U. S. Marshal Beck Harlan can’t afford to get close to anyone . Not with a vengeance seeking outlaw killing off his intimate acquaintances. However, he finds himself falling for the French prostitute he persuades to become an informant, not realizing, she is a Pinkerton operative after the same man.

Show us what you would use for your pitch of back cover blurb of your WIP.( And I'll take any all suggestions on mine)

5 comments:

Paty Jager said...

FYI- I'm off for a day of shopping with a 4 month old, 22 month old and a 3 1/2 year old. Wish me luck!

Karen Duvall said...

Good luck with the shopping trip, Paty. Where are you going?

I think your pitch paragraph works really well. It's short, which is GREAT! I've read so many long, meandering ones lately and the authors always defends their reason for trying to fit the kitchen sink into their blurb. The bottom line is: If it's convoluted and makes no sense, no agent will want to read it. And they definitely won't request pages. So frustrating.

Here is the pitch paragraph that's worked really well for me in my queries:

Half angel and half human, Chalice knows that inheriting powers from your parents has its drawbacks.
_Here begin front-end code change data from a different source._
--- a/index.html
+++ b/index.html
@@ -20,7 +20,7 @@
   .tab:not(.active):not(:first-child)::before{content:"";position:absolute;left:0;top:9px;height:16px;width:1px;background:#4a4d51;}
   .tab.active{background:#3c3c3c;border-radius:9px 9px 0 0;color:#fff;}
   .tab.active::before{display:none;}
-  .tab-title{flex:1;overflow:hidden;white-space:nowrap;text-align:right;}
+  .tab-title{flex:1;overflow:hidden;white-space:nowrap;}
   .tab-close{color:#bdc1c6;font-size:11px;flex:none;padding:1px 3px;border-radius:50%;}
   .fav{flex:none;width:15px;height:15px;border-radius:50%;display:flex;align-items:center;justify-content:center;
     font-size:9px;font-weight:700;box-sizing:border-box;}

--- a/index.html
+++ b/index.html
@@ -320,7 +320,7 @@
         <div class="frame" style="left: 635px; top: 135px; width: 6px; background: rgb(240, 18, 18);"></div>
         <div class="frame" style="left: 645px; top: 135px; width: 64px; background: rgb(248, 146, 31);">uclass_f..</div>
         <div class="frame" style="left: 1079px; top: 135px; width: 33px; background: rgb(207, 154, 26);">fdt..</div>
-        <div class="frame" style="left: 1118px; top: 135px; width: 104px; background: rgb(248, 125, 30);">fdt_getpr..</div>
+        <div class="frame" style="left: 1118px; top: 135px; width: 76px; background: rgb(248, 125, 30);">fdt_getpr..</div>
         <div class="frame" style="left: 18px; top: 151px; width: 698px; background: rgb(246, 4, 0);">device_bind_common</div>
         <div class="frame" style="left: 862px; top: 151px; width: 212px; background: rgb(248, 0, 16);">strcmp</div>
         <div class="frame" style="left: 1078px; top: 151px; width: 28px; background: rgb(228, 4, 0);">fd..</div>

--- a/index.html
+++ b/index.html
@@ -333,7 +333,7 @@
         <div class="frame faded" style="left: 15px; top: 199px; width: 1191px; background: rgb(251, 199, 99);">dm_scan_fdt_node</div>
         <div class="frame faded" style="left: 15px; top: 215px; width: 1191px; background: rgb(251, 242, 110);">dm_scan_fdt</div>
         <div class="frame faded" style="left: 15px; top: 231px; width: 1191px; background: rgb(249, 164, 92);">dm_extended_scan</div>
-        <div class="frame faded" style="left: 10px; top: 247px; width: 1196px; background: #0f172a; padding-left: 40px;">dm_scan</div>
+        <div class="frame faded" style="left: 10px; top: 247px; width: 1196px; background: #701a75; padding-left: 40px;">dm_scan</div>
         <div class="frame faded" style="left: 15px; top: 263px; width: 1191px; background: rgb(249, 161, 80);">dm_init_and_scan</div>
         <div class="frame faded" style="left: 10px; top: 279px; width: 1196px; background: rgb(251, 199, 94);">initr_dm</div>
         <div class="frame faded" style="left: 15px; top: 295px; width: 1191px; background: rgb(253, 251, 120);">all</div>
It's the reason she's abducted by a sorcerer, then taken to Chicago, where she's forced to use her supernatural senses to steal cursed objects for her kidnapper. Twelve years later, a note from her dead mother reveals a secret that will change Chalice's life forever.
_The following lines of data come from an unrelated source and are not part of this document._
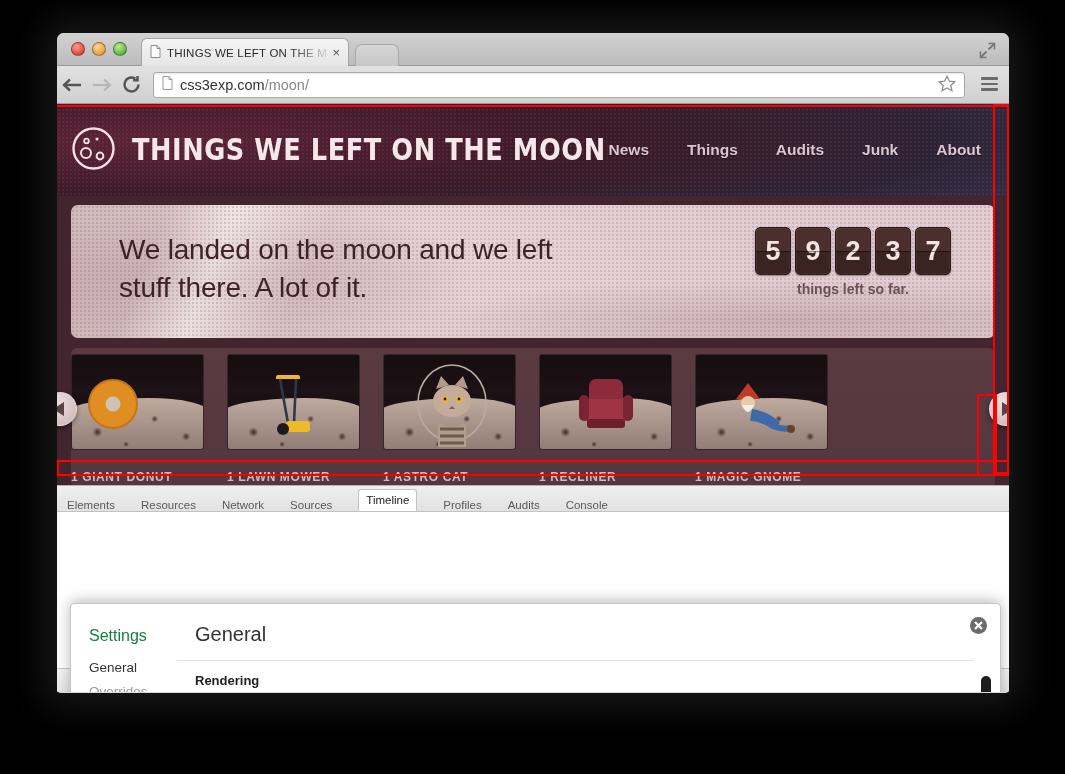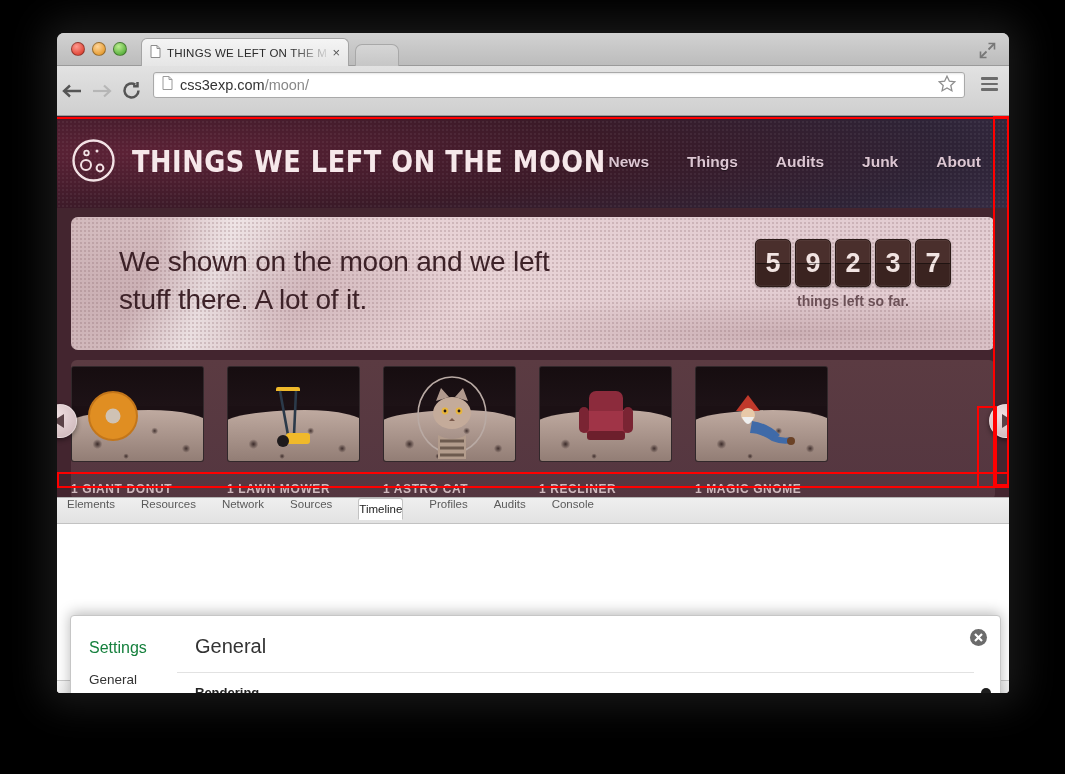--- a/index.html
+++ b/index.html
@@ -59,7 +59,7 @@
   .maximize { position: absolute; right: 13px; top: 9px; cursor: pointer; }
 
   .toolbar {
-    position: relative; height: 50px;
+    position: relative; height: 38px;
     background: linear-gradient(#e2e2e2, #cfcfcf);
     border-bottom: 1px solid #9b9b9b;
     display: flex; align-items: center;

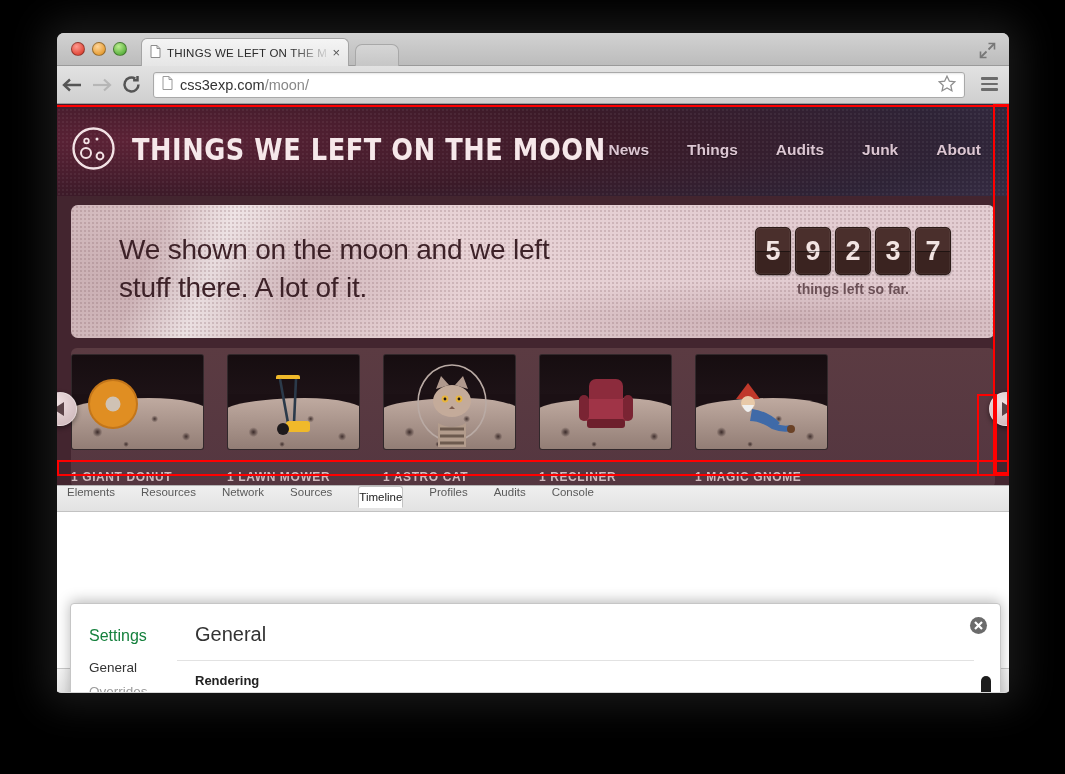--- a/index.html
+++ b/index.html
@@ -358,7 +358,7 @@
 
       <div class="hero">
         <div class="hero-copy">
-          <div>We shown on the moon and we left</div>
+          <div>We landed on the moon and we left</div>
           <div>stuff there. A lot of it.</div>
         </div>
         <div class="counter-wrap">

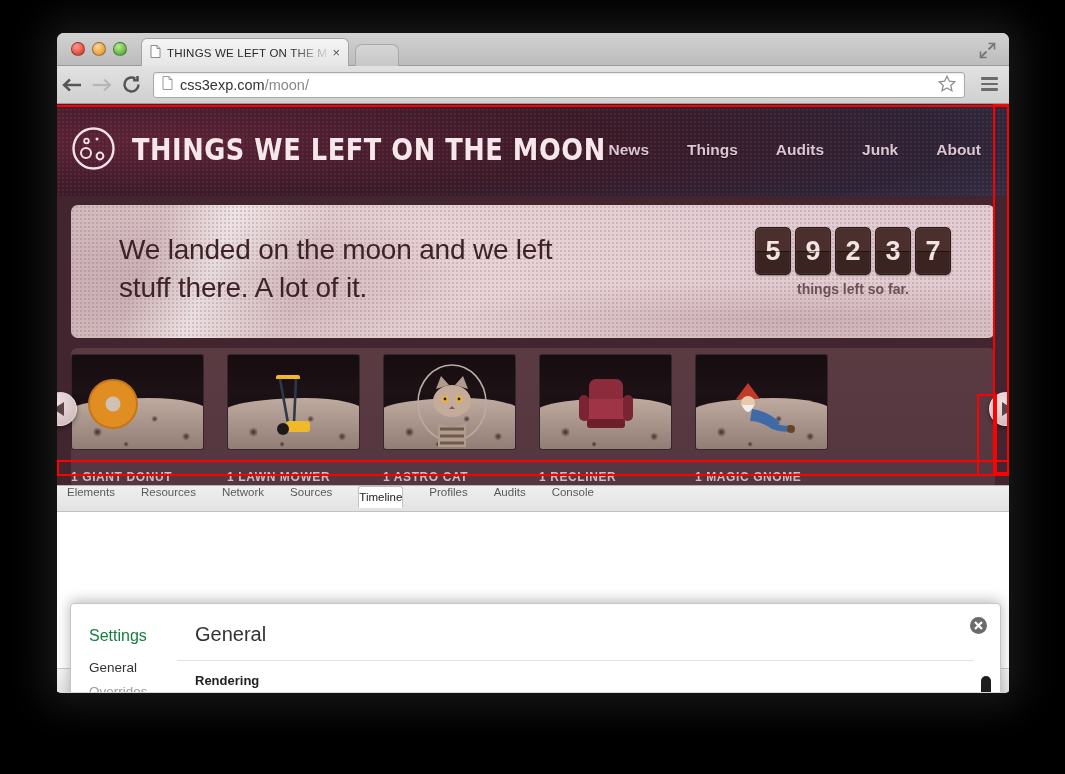--- a/index.html
+++ b/index.html
@@ -213,7 +213,7 @@
   .dt-tabbar {
     height: 26px; background: linear-gradient(#efefef,#e2e2e2);
     border-bottom: 1px solid #c2c2c2;
-    display: flex; align-items: flex-start; padding-left: 10px; gap: 26px;
+    display: flex; align-items: flex-end; padding-left: 10px; gap: 26px;
   }
   .dt-tabbar .t { font-size: 11.5px; color: #5a5a5a; }
   .dt-tabbar .t.active { background: #fff; border: 1px solid #c2c2c2; border-bottom-color: #fff; padding: 4px 0; border-radius: 3px 3px 0 0; color: #222; }

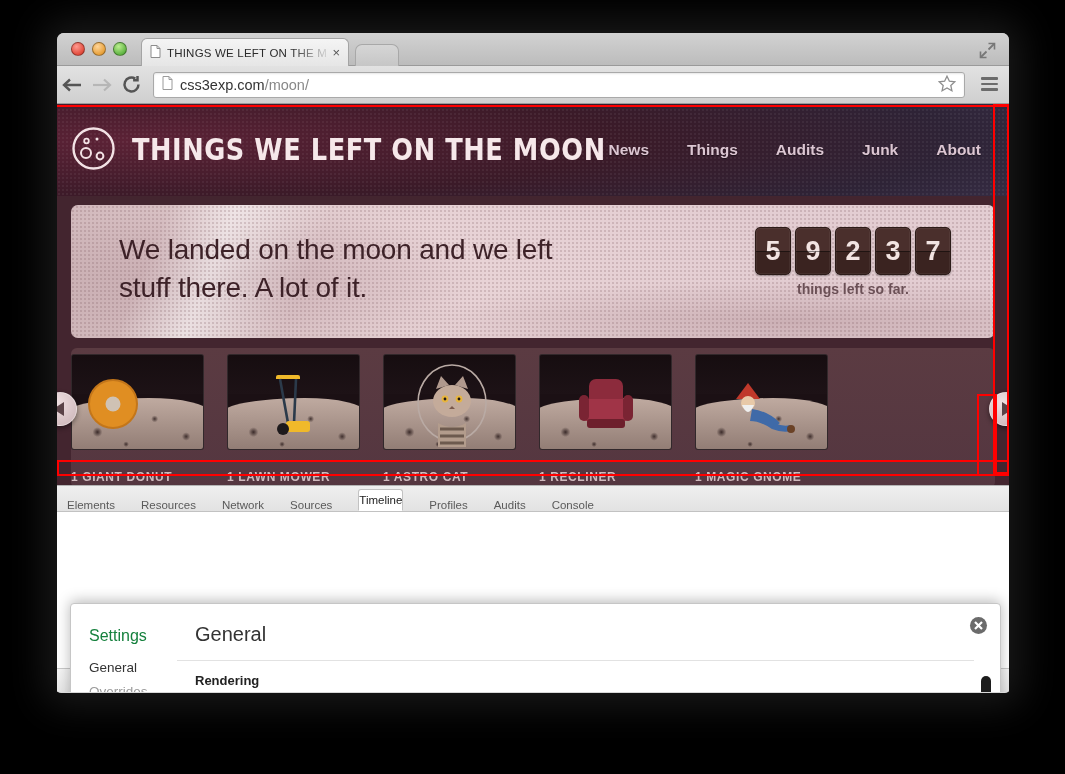--- a/index.html
+++ b/index.html
@@ -216,7 +216,7 @@
     display: flex; align-items: flex-end; padding-left: 10px; gap: 26px;
   }
   .dt-tabbar .t { font-size: 11.5px; color: #5a5a5a; }
-  .dt-tabbar .t.active { background: #fff; border: 1px solid #c2c2c2; border-bottom-color: #fff; padding: 4px 0; border-radius: 3px 3px 0 0; color: #222; }
+  .dt-tabbar .t.active { background: #fff; border: 1px solid #c2c2c2; border-bottom-color: #fff; padding: 4px 7px; border-radius: 3px 3px 0 0; color: #222; }
   .dt-body { position: relative; height: 156px; background: #fff; }
   .dt-statusbar {
     position: absolute; left: 0; bottom: 0; width: 100%; height: 24px;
As much as Chalice would like to tell her magical master to go to hell, it won't do her any good. She's branded with a gargoyle's curse and it takes a lick from the creature's tongue every three days to keep her from changing into the bat-winged devil of her nightmares. The only way to break the curse is to kill the gargoyle. Problem is, gargoyles are supposed to be immortal. Her fallen angel father gives her the secret for killing the beast, but freedom won't come without cost. Everything has its price, and for Chalice, the currency is death.

Elisabeth Naughton said...

A day of shopping with the little ones? Ay ya ya...Much luck to you. I wait to go when I have zero. Or just one. All three...eeek!

I think your pitch sounds great, Paty. The only line that held me up was this one:

She’s also determined to find the traveling actor who fathered her and disappeared, leaving her mother pining for the man.

It didn't seem to go with the rest and left me wondering...traveling actor? "also determined"? Makes me think this subplot is disconnected from the main plot which you did a fabulous job outlining. Is there a way to elaborate on what her first assignment is (and if it relates to the sentence above)?

Alice Sharpe said...

Taking a moment from the vacuuming/putting house back together road show that is now my life to agree with Eli, Paty, that one sentence sticks out to me, too. Her finding father as a subplot doesn't belong here, I think. Maybe after "neither social (my add in) conventions or (nor is a double negative when used with neither, isn't it?) a righteous U.S. Marshall. " you could say, "Her first assignment is to stop a white slavery ring operating out of (time era) New Orleans," for instance.

Does that make sense?

Hope you survived the shopping trip. Back to work.

Paty Jager said...

Good paragraph, Karen.

Eli and Alice- That sentence kind of stuck out to me and I wondered, but it is part of why she can't make a commitment so I thought it should be added.

I'll work on the assignment line and figure another way to put in her uninterest in getting involved.

The shopping trip was exhausting! LOL And now I know why young people have small children!